• _WORK TO BE COMPLETED_: No line before the one containing "- 26 bienes" is to be output; retype exactly that line and all lines that follow it to the end of the records.

*** INFORMATION PROVIDED Section Begins ***

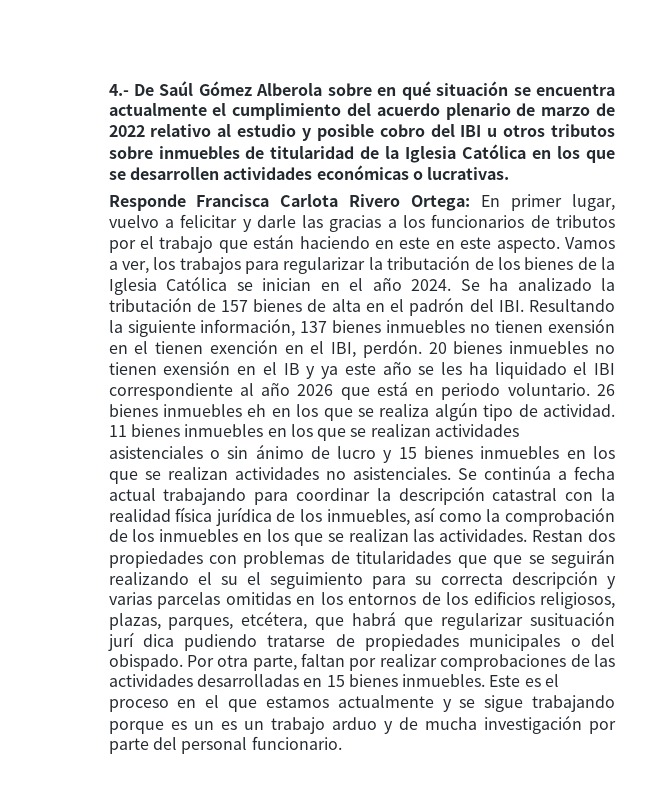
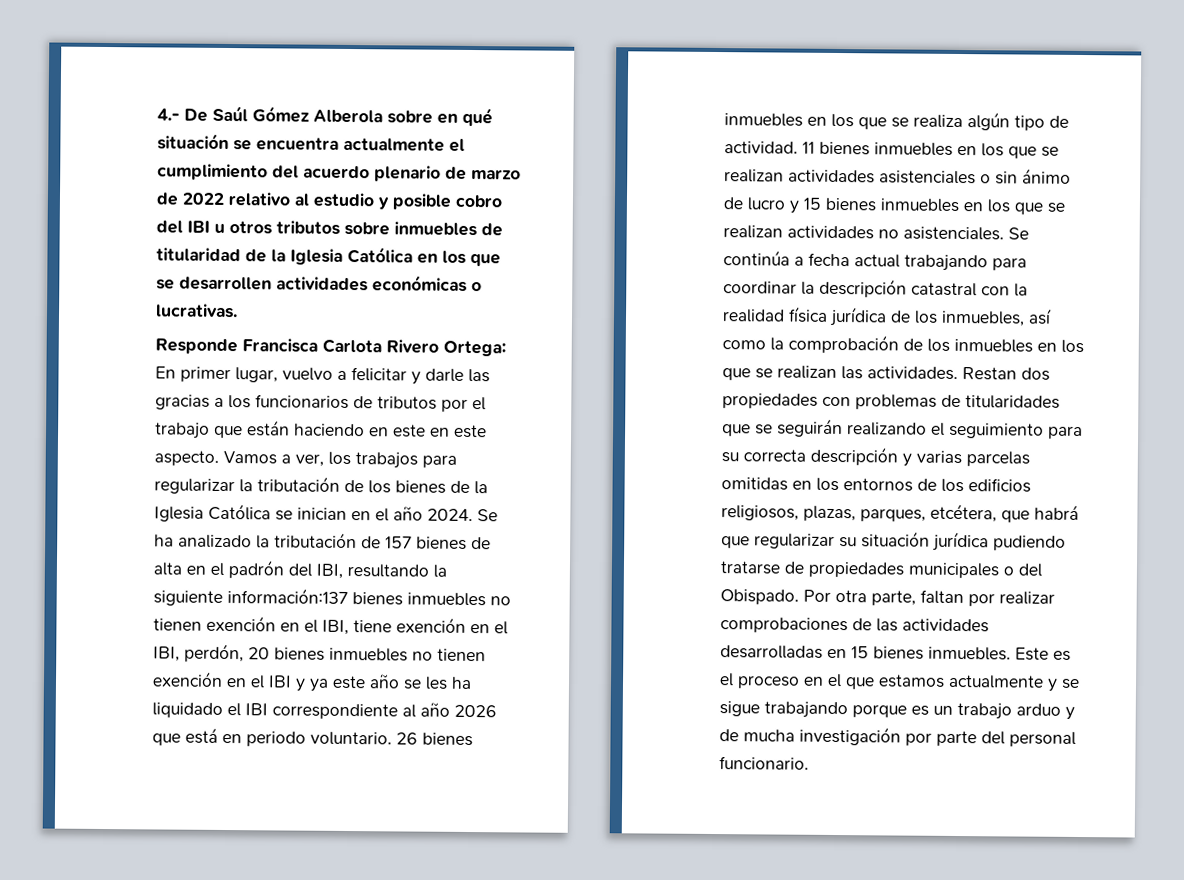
- Se ha analizado la tributación de 157 bienes de alta en el padrón del IBI. Resultando la siguiente información, 137 bienes inmuebles no tienen exensión en el tienen exención en el IBI, perdón. 20 bienes inmuebles no tienen exensión en el IB y ya este año se les ha liquidado el IBI correspondiente al año 2026 que está en periodo voluntario.
+ Se ha analizado la tributación de 157 bienes de alta en el padrón del IBI, resultando la siguiente información:137 bienes inmuebles no tienen exención en el IBI, tiene exención en el IBI, perdón, 20 bienes inmuebles no tienen exención en el IBI y ya este año se les ha liquidado el IBI correspondiente al año 2026 que está en periodo voluntario.
- 26 bienes inmuebles eh en los que se realiza algún tipo de actividad.
+ 26 bienes inmuebles en los que se realiza algún tipo de actividad.
- Restan dos propiedades con problemas de titularidades que que se seguirán realizando el su el seguimiento para su correcta descripción y varias parcelas omitidas en los entornos de los edificios religiosos, plazas, parques, etcétera, que habrá que regularizar susituación jurí dica pudiendo tratarse de propiedades municipales o del obispado.
+ Restan dos propiedades con problemas de titularidades que se seguirán realizando el seguimiento para su correcta descripción y varias parcelas omitidas en los entornos de los edificios religiosos, plazas, parques, etcétera, que habrá que regularizar su situación jurídica pudiendo tratarse de propiedades municipales o del Obispado.
- Este es el proceso en el que estamos actualmente y se sigue trabajando porque es un es un trabajo arduo y de mucha investigación por parte del personal funcionario.
+ Este es el proceso en el que estamos actualmente y se sigue trabajando porque es un trabajo arduo y de mucha investigación por parte del personal funcionario.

*** INFORMATION PROVIDED Section Ends ***

• _RESULT OF THIS TASK_:
- 26 bienes inmuebles eh en los que se realiza algún tipo de actividad.
+ 26 bienes inmuebles en los que se realiza algún tipo de actividad.
- Restan dos propiedades con problemas de titularidades que que se seguirán realizando el su el seguimiento para su correcta descripción y varias parcelas omitidas en los entornos de los edificios religiosos, plazas, parques, etcétera, que habrá que regularizar susituación jurí dica pudiendo tratarse de propiedades municipales o del obispado.
+ Restan dos propiedades con problemas de titularidades que se seguirán realizando el seguimiento para su correcta descripción y varias parcelas omitidas en los entornos de los edificios religiosos, plazas, parques, etcétera, que habrá que regularizar su situación jurídica pudiendo tratarse de propiedades municipales o del Obispado.
- Este es el proceso en el que estamos actualmente y se sigue trabajando porque es un es un trabajo arduo y de mucha investigación por parte del personal funcionario.
+ Este es el proceso en el que estamos actualmente y se sigue trabajando porque es un trabajo arduo y de mucha investigación por parte del personal funcionario.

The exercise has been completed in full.